Data shown:
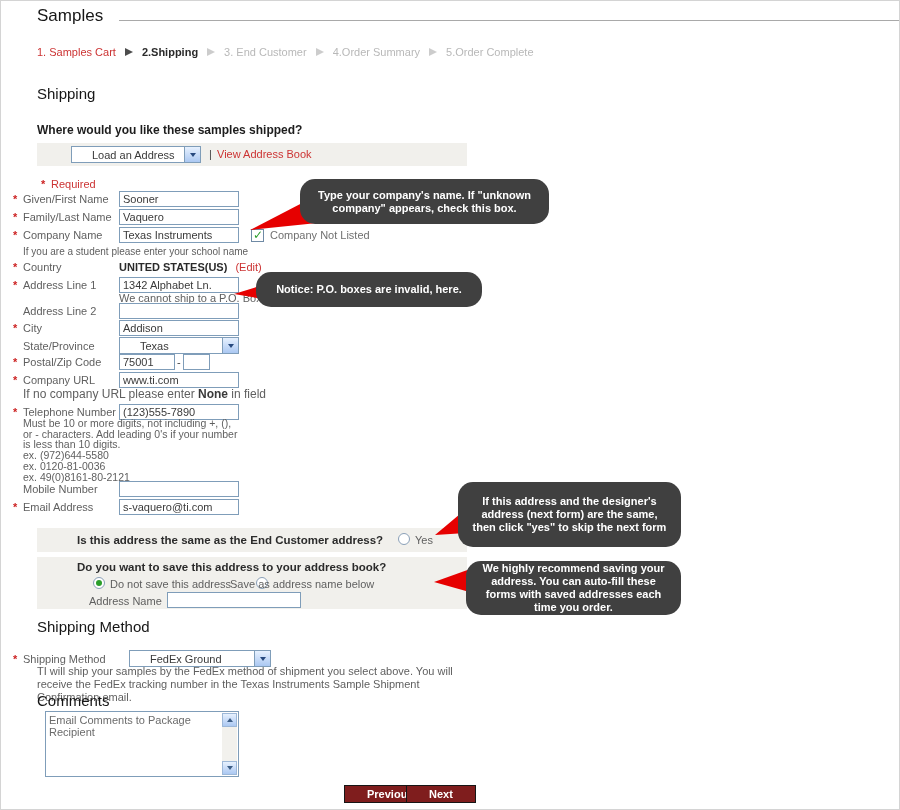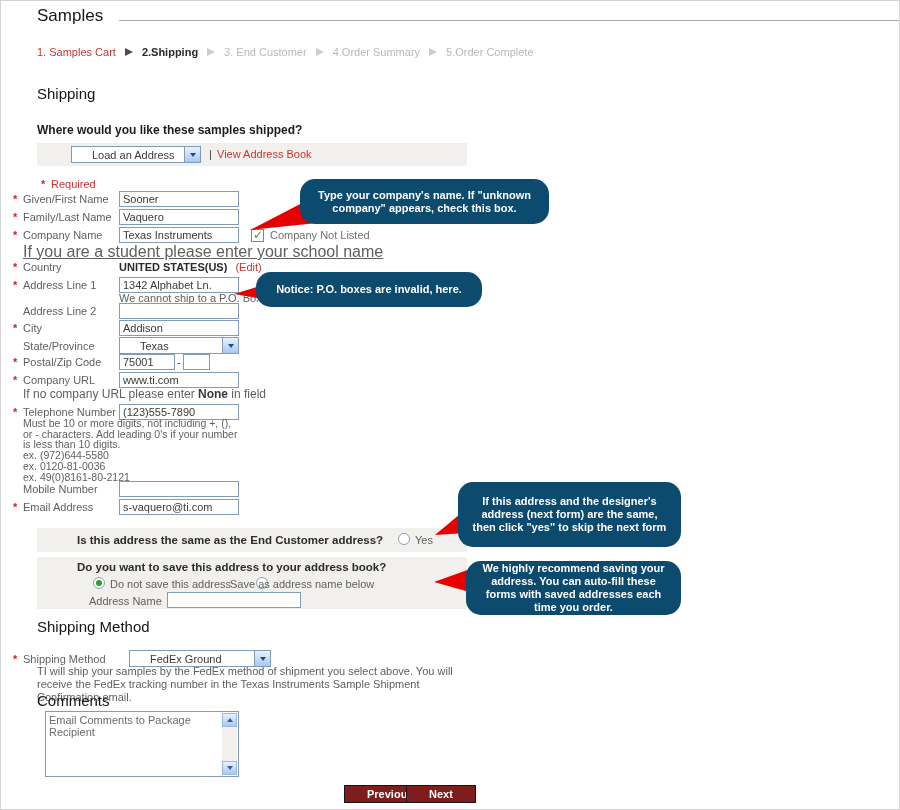--- a/index.html
+++ b/index.html
@@ -58,7 +58,7 @@
 
   
   .callout {
-    position:absolute; background:#0c4a6e; color:#fff; font-weight:bold;
+    position:absolute; background:#404040; color:#fff; font-weight:bold;
     font-size:11px; line-height:13px; text-align:center; border-radius:15px;
     display:flex; align-items:center; justify-content:center; padding:5px 12px; z-index:6;
   }

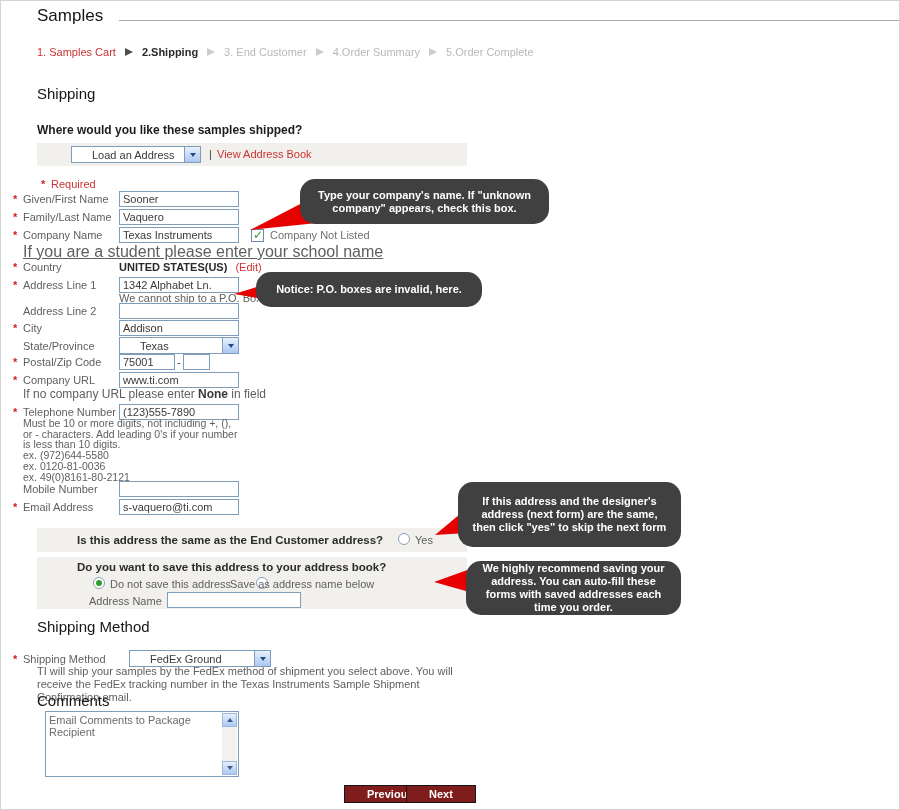--- a/index.html
+++ b/index.html
@@ -138,7 +138,7 @@
     <span style="margin-left:6px; color:#707070;">Company Not Listed</span>
   </div>
 
-  <div class="note" style="left:22px; top:245px; font-size:16px;text-decoration:underline;">If you are a student please enter your school name</div>
+  <div class="note" style="left:22px; top:245px; font-size:10px;">If you are a student please enter your school name</div>
 
   <div class="frow" style="top:260px;">
     <span class="ast">*</span>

Problem to work on: The word to find is "weight". Copy every line of the data that holds it.

Problem solution:
-    position:absolute; background:#0c4a6e; color:#fff; font-weight:bold;
+    position:absolute; background:#404040; color:#fff; font-weight:bold;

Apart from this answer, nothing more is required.